Rosa also spoke at The New York City Cognitive Behavioral Therapy Association Black Lives Matter Panel Discussion. During the panel she spoke about new methods that clinicians can implore to help promote social justice by reflecting on their biases and learning how to relate to BIPOC (Black, Indigenous, People of Color) clients.

==Selected publications==
- Vazquez, C. I., & Rosa, D. (1999). An understanding of abuse in the Hispanic older person: Assessment, treatment, and prevention. Journal of Social Distress and the Homeless, 8(3), 193–206.
- Miville, M. L., Rosa, D., & Constantine, M. G. (2005). Building Multicultural Competence in Clinical Supervision.

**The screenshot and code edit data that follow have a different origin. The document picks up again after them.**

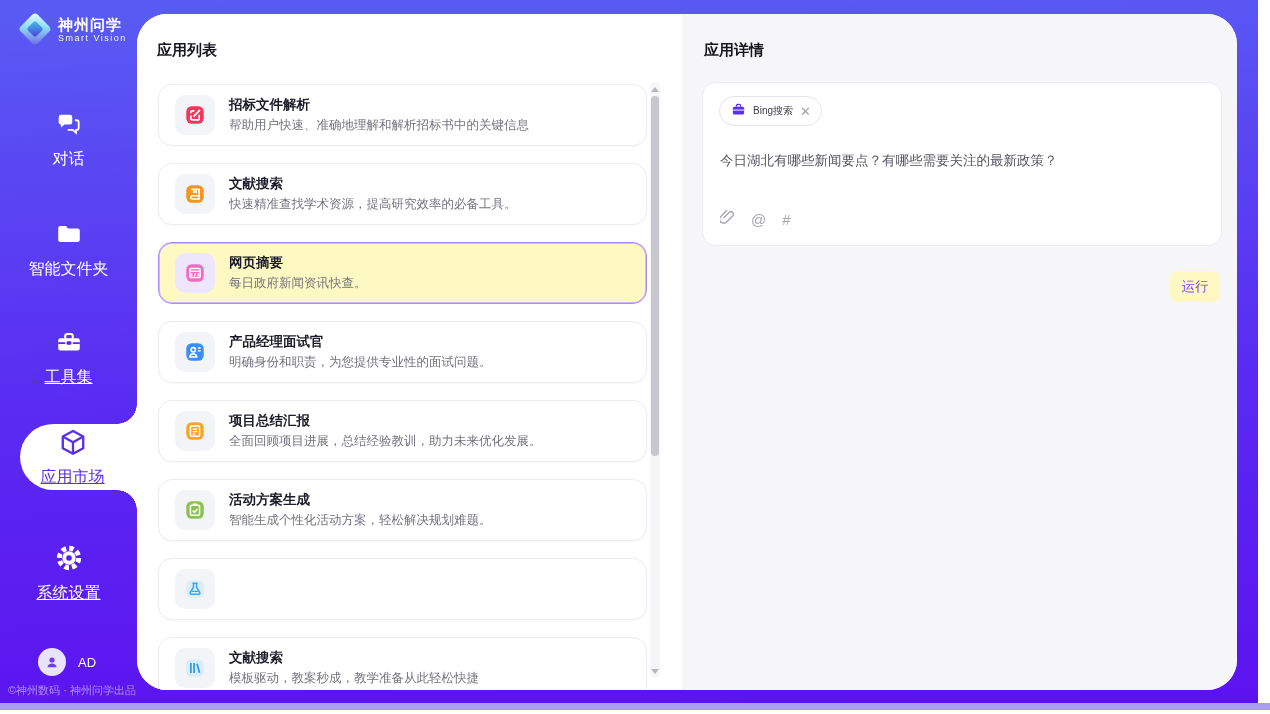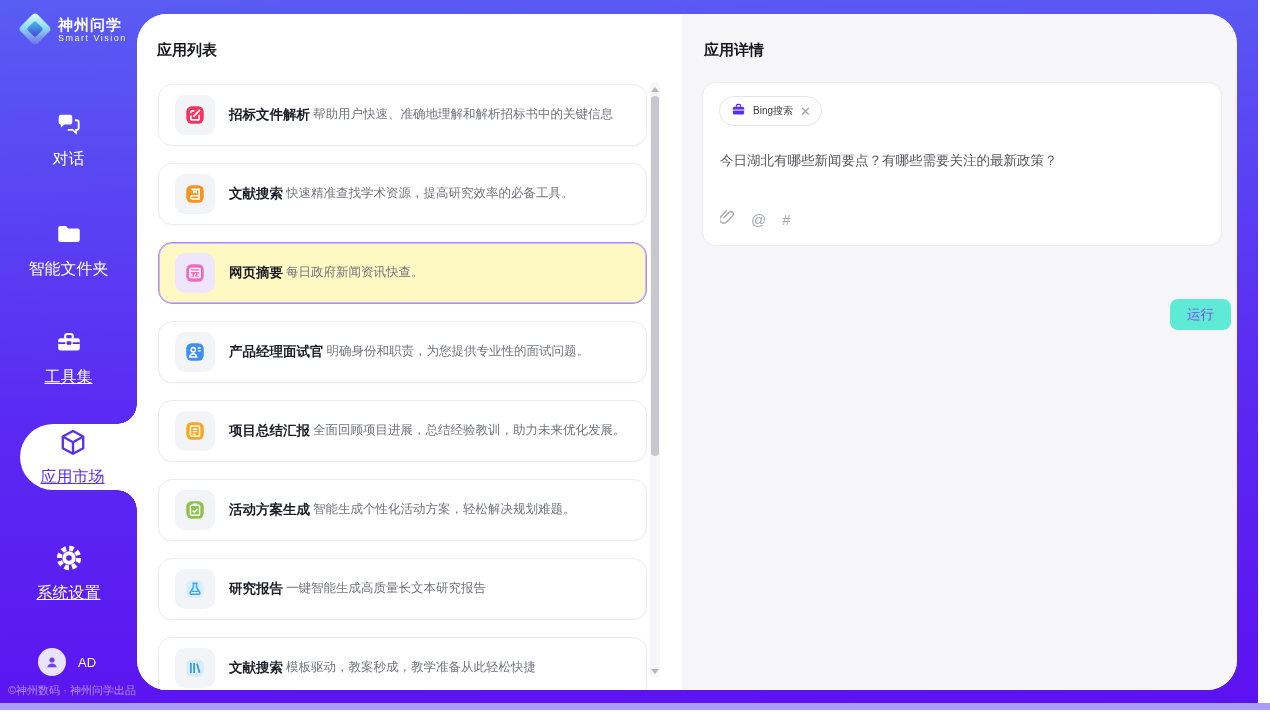"招标文件解析" .app-text { flex-direction: row -> column }
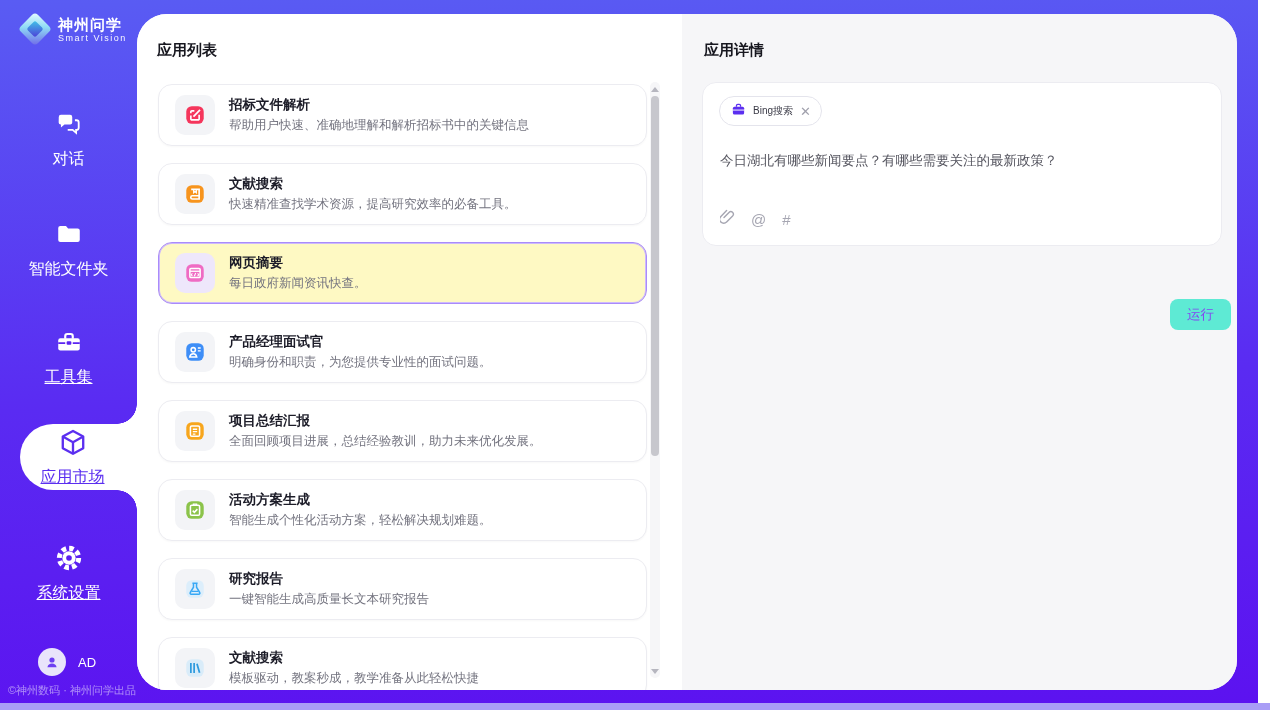"运行" .run-button { background: #5eead4 -> #fef9c3; margin-top: 28px -> none; width: 61px -> 50px }
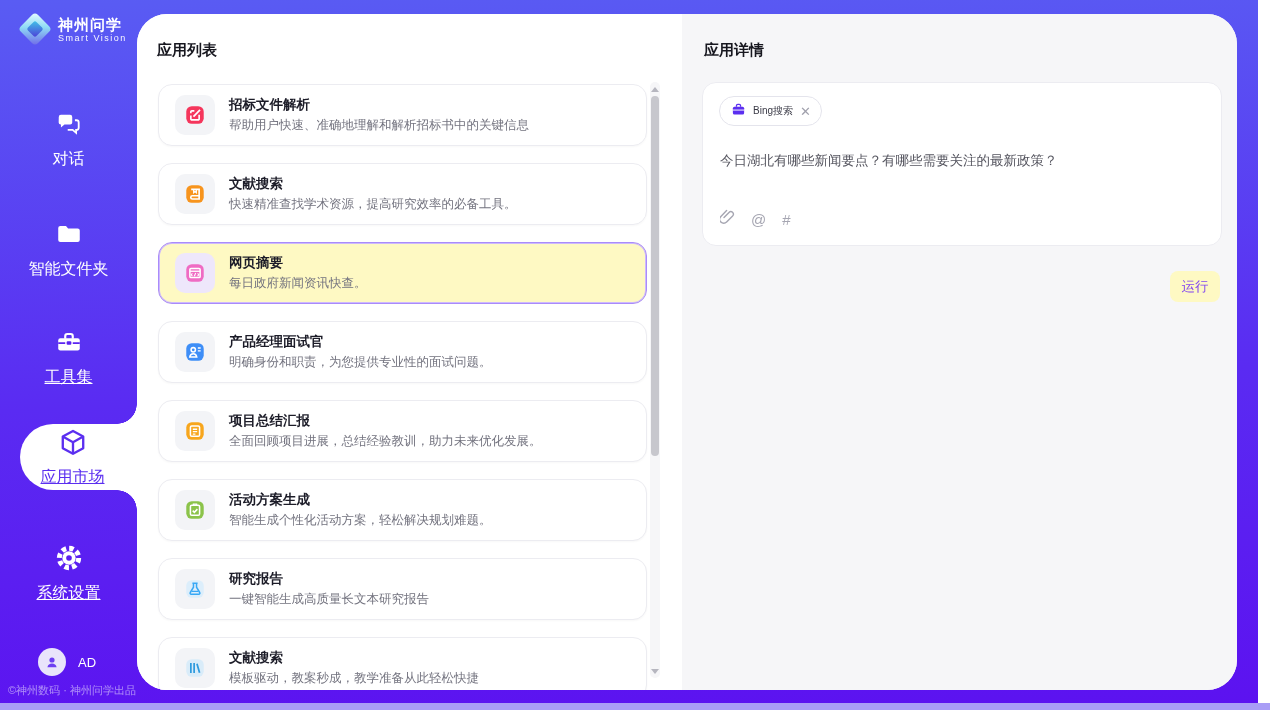"研究报告" span.app-text { html: <span> <span>研究报告</span> <span>一键智能生成高质量长文本研究报告</span> </span> -> none }
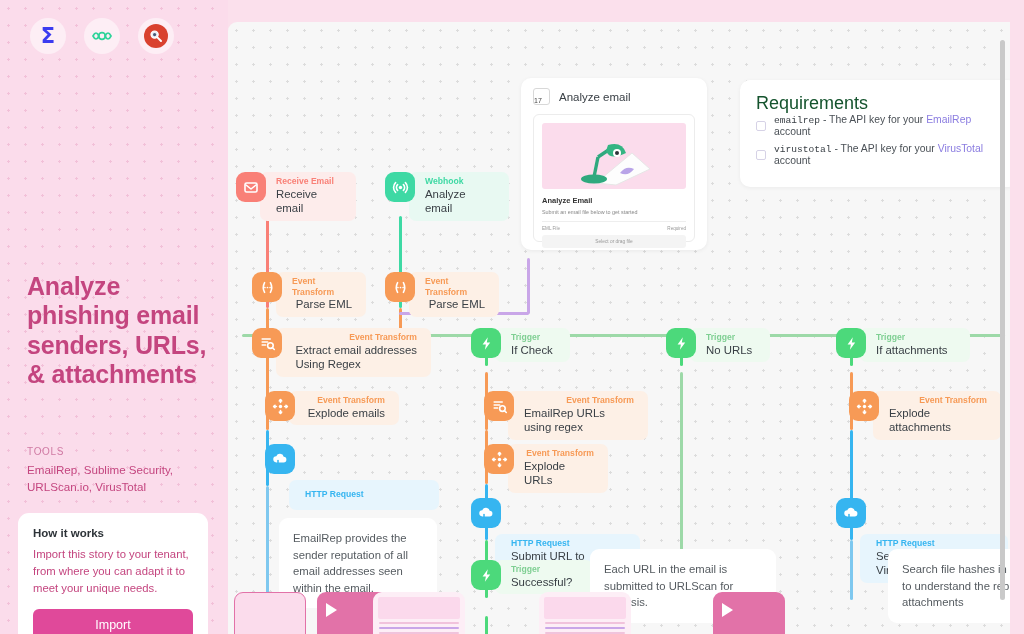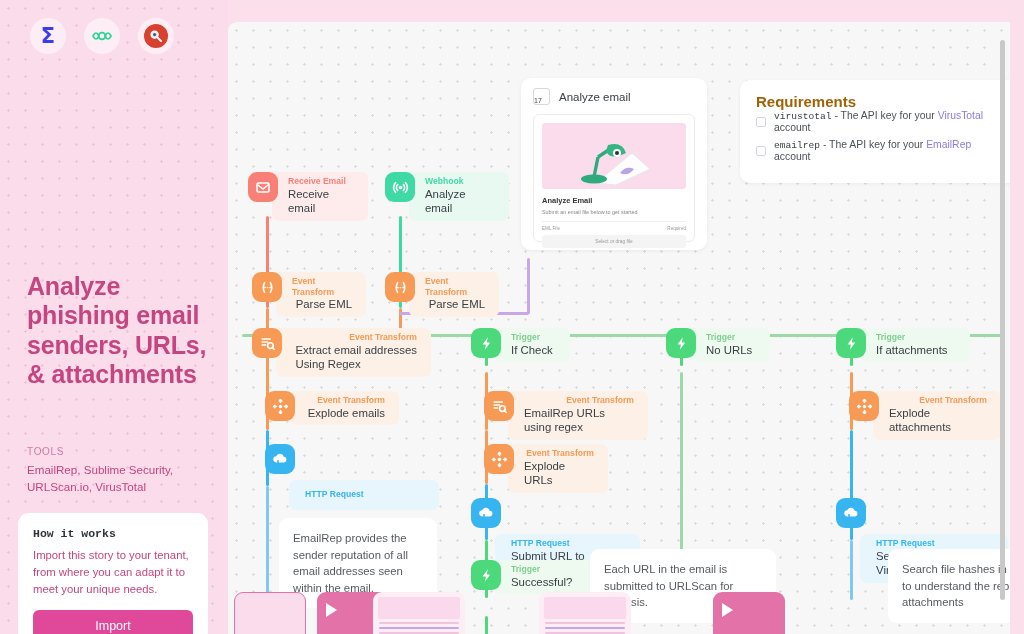"Requirements" .req-h1 { color: #a16207 -> #14532d; font-size: 15px -> 18px; font-weight: 700 -> 400 }
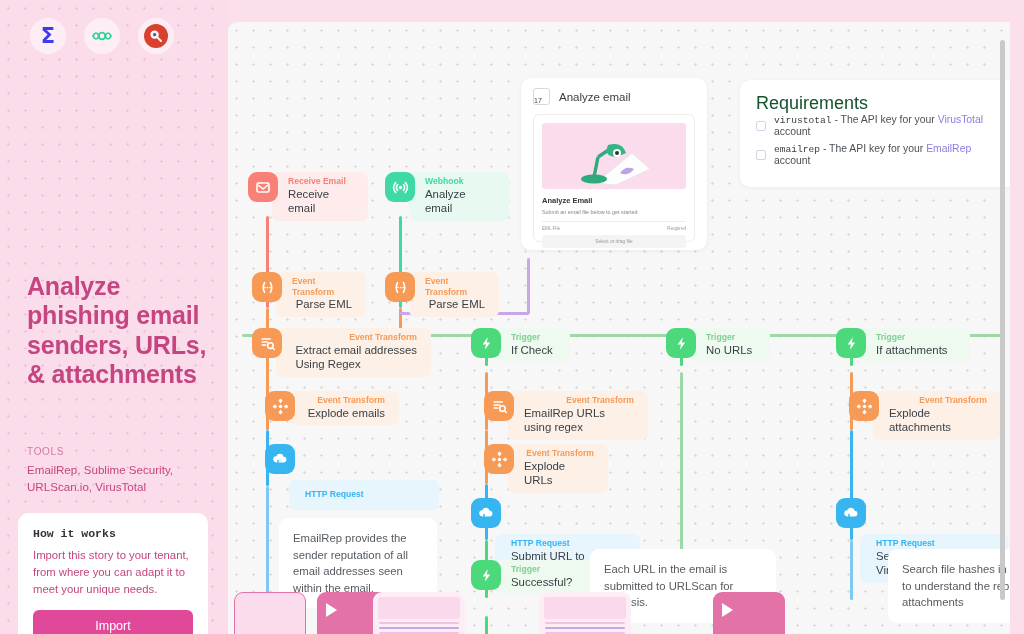"virustotal - The API key" div.req-row { order: before "emailrep - The API key" -> after "emailrep - The API key" }
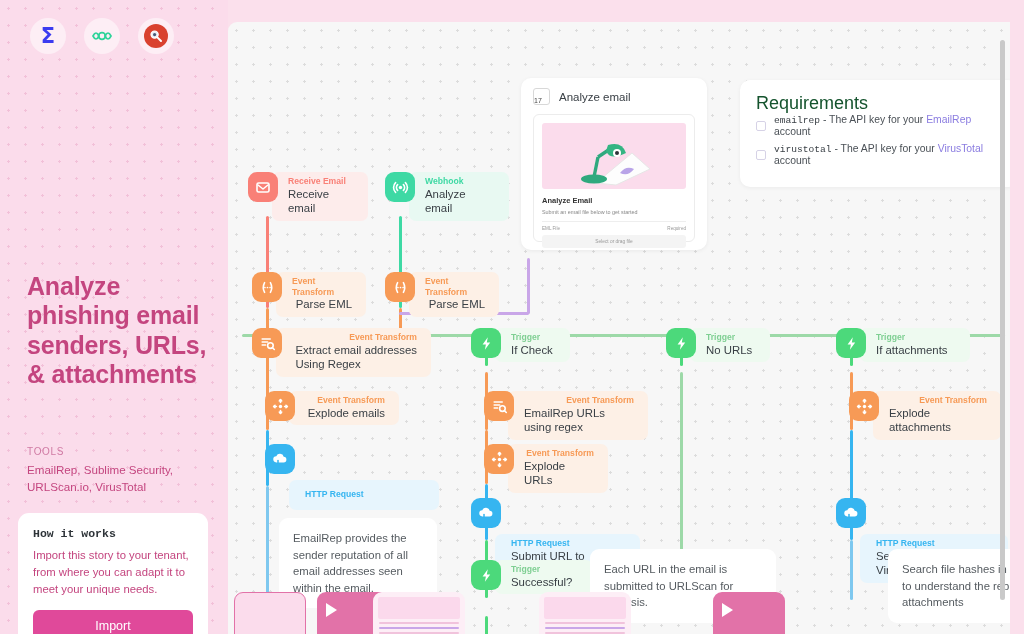"Receive Email" div.node { left: 20px -> 8px }
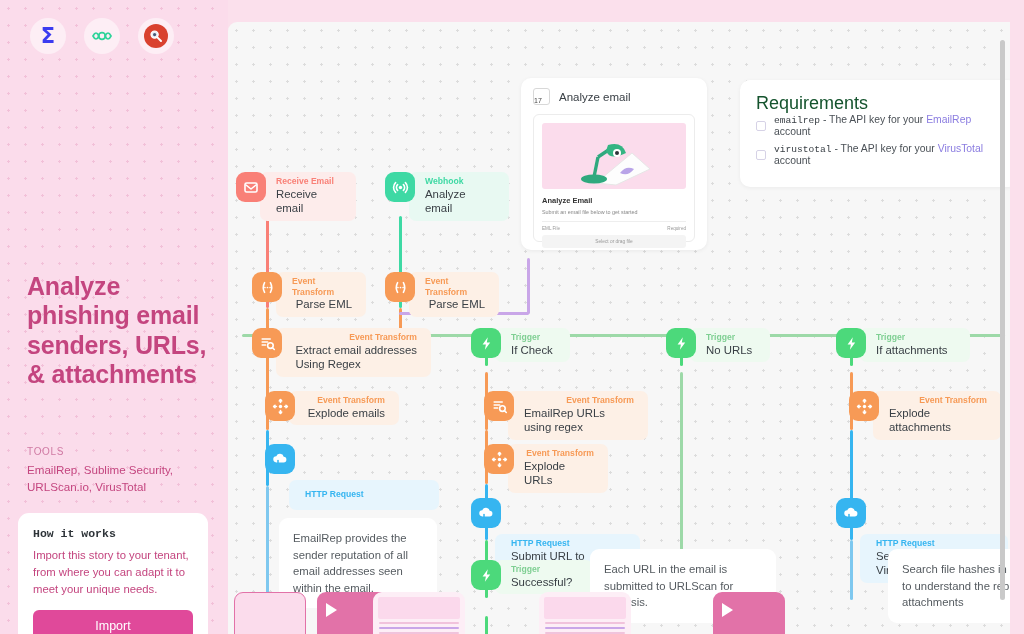"How it works" .hiw-title { font-family: Liberation Mono, monospace -> none }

- Semple, R. J., Lee, J., Rosa, D., & Miller, L. F. (2010). A randomized trial of mindfulness-based cognitive therapy for children: Promoting mindful attention to enhance social-emotional resiliency in children. Journal of child and family studies, 19(2), 218–229.
- Rosa, D. (2019). New approaches to diversity in clinical work. Journal of clinical psychology, 75(11), 1979–1984.
- Rosa, D., & Fuentes, M. A. (2020). Grief, loss, and depression in Latino caregivers and families affected by dementia. In Caring for Latinxs with dementia in a globalized world (pp. 247–264). Springer, New York, NY.